Queen's Park is the oldest association football club in Scotland, having been founded in 1867, and is the oldest outside England and Wales. Queen's Park is also the only Scottish football club to have played in the FA Cup Final, achieving this feat in both 1884 and 1885.
The club's home is a Category 4 stadium; the all-seated Hampden Park in South East Glasgow, which is also the home of the Scottish national team. With 10 titles, Queen's Park has won the Scottish Cup the third most times of any club, behind Rangers and Celtic, although their last such win was in 1893.
The Queen's Park Football Club was founded on 9 July 1867 with the words: "Tonight at half past eight o'clock a number of gentlemen met at No. 3 Eglinton Terrace for the purpose of forming a football club."

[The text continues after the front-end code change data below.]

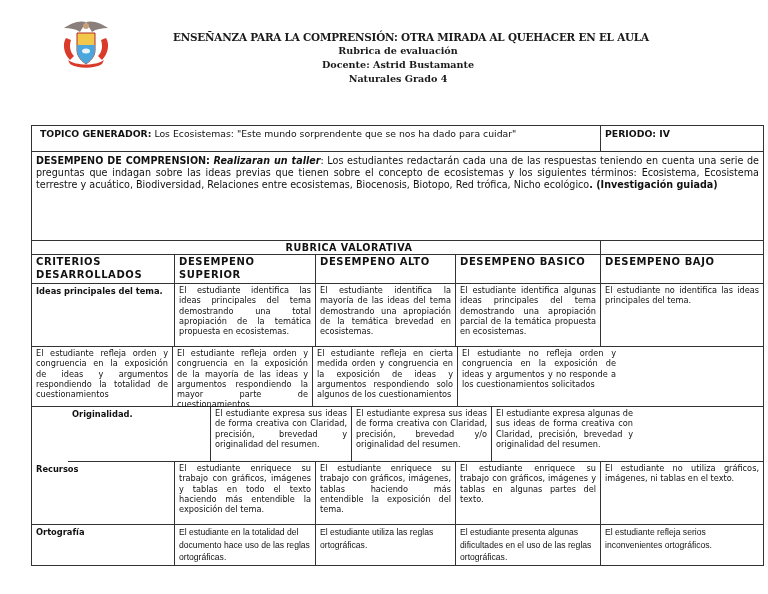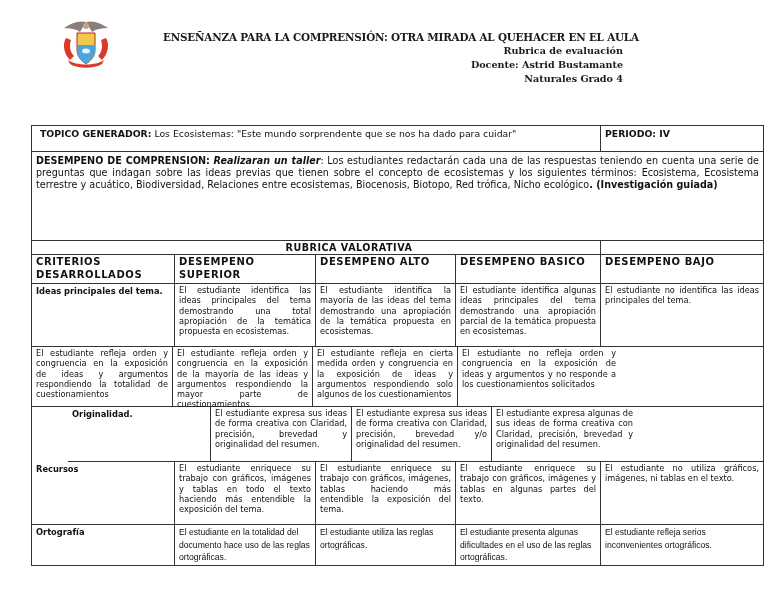"ENSEÑANZA PARA LA COMPRENSIÓN: OTRA" .header .title { left: 163px -> 173px }
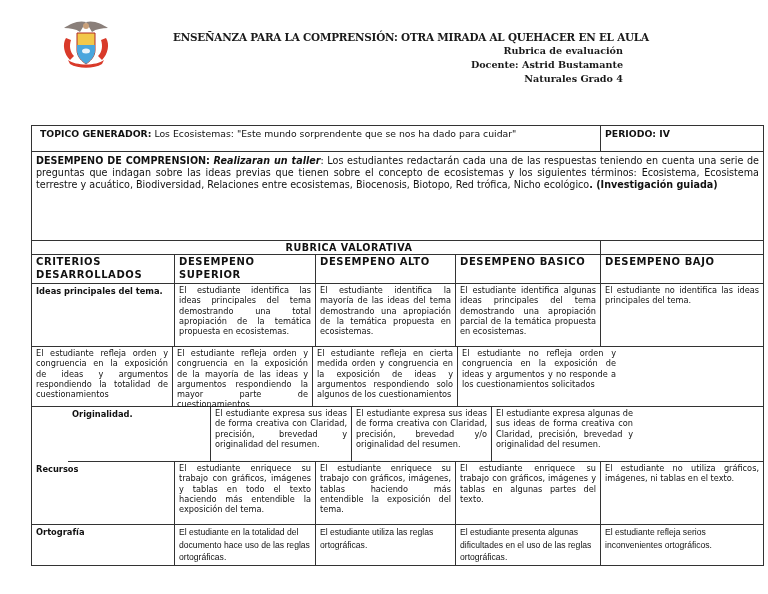"Rubrica de evaluación" .header .sub { text-align: right -> center }
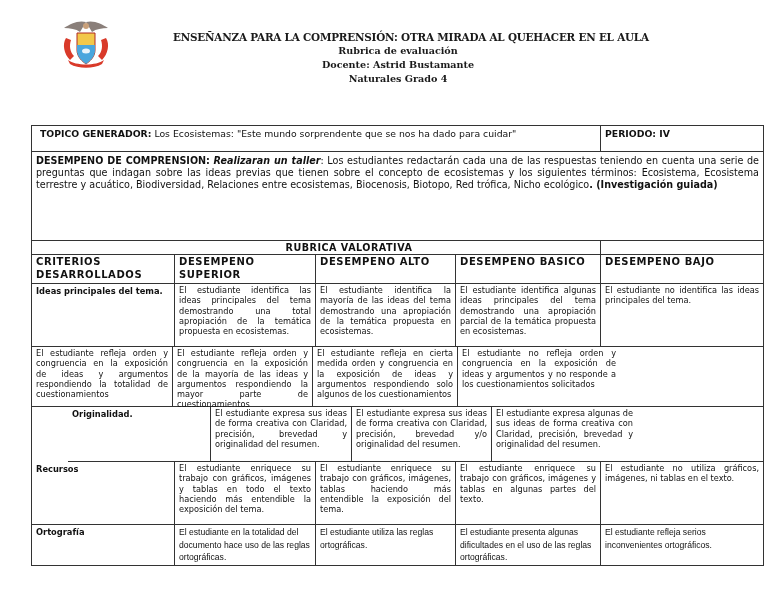"El estudiante identifica la mayoría" div.cell { text: propuesta -> brevedad }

Gentlemen from the local YMCA took part in football matches in the local Glasgow area which gave the club its name. During the inaugural meeting, debate raged over the club's name. Proposals included: 'The Celts'; 'The Northern' and 'Morayshire'. Perhaps such choice of names suggest a Highland influence within the new club. After much deliberation, 'Queen's Park' was adopted and carried, but only by a majority of one vote. Although Queen's was not the first club in Britain, that honour going to Edinburgh and John Hope's 'Football Club', formed in 1824, they can certainly claim to be the first Association club in Scotland. Opposition first came in the form of a now defunct Glaswegian side called Thistle F.C. and Queen's won 2–0 on 1 August 1868.